Tell us about your role and journey at Partnerize.
I am CMO at Partnerize. We are a SaaS company that makes it easy for leading brands to form and manage all types of business partnerships. In my role, I am responsible for marketing across all regions — Americas, EMEA, and APAC.
What made this job so appealing to me when I was interviewing was the spirit of this company. This tenacity to do things better than others, and better than we did yesterday. My experience since joining has affirmed that sense I got when I first met Mal Cowley, our CEO. Since joining, I have not had one conversation with anyone in this company that didn’t end with…what else can I do? That’s how I’ve always lived my professional life, and now I have been fortunate enough to join a team of 200+ people who do the same.
I’ve been here for about a year, and it’s been a year full of activity. We’ve changed our brand name, taken our signature Innovation Day event series worldwide, got our marketing tracking and measurement in place, made a major revenue contribution to the business, and 962 other small and large things.
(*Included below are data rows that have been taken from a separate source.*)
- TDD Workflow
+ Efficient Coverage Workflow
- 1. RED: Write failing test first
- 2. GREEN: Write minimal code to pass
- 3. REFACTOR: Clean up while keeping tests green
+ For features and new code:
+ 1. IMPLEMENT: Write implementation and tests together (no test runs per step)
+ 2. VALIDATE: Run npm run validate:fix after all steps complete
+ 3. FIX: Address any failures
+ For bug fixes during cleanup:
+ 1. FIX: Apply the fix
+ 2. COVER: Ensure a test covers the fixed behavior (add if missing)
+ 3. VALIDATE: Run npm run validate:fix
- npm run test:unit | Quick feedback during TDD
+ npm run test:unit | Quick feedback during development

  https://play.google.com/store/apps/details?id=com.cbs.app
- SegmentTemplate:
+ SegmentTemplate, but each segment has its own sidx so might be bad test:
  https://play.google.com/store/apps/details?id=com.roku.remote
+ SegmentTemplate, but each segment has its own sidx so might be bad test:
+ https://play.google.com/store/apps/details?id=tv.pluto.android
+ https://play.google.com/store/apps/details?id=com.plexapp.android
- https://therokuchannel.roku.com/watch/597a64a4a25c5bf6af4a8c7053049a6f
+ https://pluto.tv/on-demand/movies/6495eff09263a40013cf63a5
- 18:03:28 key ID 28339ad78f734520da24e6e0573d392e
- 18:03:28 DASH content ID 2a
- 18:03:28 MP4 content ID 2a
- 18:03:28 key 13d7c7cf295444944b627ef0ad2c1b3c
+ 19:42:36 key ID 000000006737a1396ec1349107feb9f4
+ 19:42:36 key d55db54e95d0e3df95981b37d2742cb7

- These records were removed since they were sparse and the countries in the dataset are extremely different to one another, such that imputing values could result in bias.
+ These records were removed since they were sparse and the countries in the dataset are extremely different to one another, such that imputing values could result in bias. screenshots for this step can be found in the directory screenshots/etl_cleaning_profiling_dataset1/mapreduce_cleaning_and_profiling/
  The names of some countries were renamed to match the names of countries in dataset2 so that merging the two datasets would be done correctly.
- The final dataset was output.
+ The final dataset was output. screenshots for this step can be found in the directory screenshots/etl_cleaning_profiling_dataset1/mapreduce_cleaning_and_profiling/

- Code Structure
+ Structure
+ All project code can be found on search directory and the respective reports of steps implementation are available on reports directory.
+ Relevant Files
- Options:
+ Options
As a team, we focus on insights and education as the core of our marketing approach. We all firmly believe that marketing is a value exchange where we need to bring something other than relentless emails to prospects. For example, we just launched 33 whitepapers and e-guides on our site. That is not a typo. If you look across all of our initiatives this year, the ones that worked best made the world of partnership clearer and easier for customers and prospects.
How does partnership management differ from what it was five years ago?
This is an incredibly dynamic industry. Partnership as a concept is as old as human interaction. It’s still around because it almost always works. Recent research showed that typically the ROI is 10-14X. In our company, we focus on “performance partnerships,” meaning agreements where one company helps another sell goods and get leads, and in exchange, they get some sort of pay-for-performance financial reward.
In digital, performance partnership began with affiliate marketing. But over the past decade or so, the world of partnership has opened up to new segments. Influencer marketing has grown to something like $4B in spend. Loyalty partnership is now extremely common. And major brands are now choosing to work with one another for mutual benefit. All these agreements have one essential thing in common — pay for performance — but have their own nuances and ways of doing business. That makes it difficult for brands to form partnerships at scale.
Our company has created a platform that makes it easier to manage all types of partnerships from a single dashboard. It saves time and money, and enables companies to scale in unprecedented ways.
What is the current state of relationship management? How does Partnerize deliver on its ROI promises?
Well, ours is an industry with incredible growth trends, even as it gradually addresses its key sources of friction. We did a survey of more than 1,200 marketers this year and found that more than 90% already had partnerships in place. Affiliate is about an $8B business by my estimation. Influencer is more than $4B. Other segments are as big or sometimes even larger.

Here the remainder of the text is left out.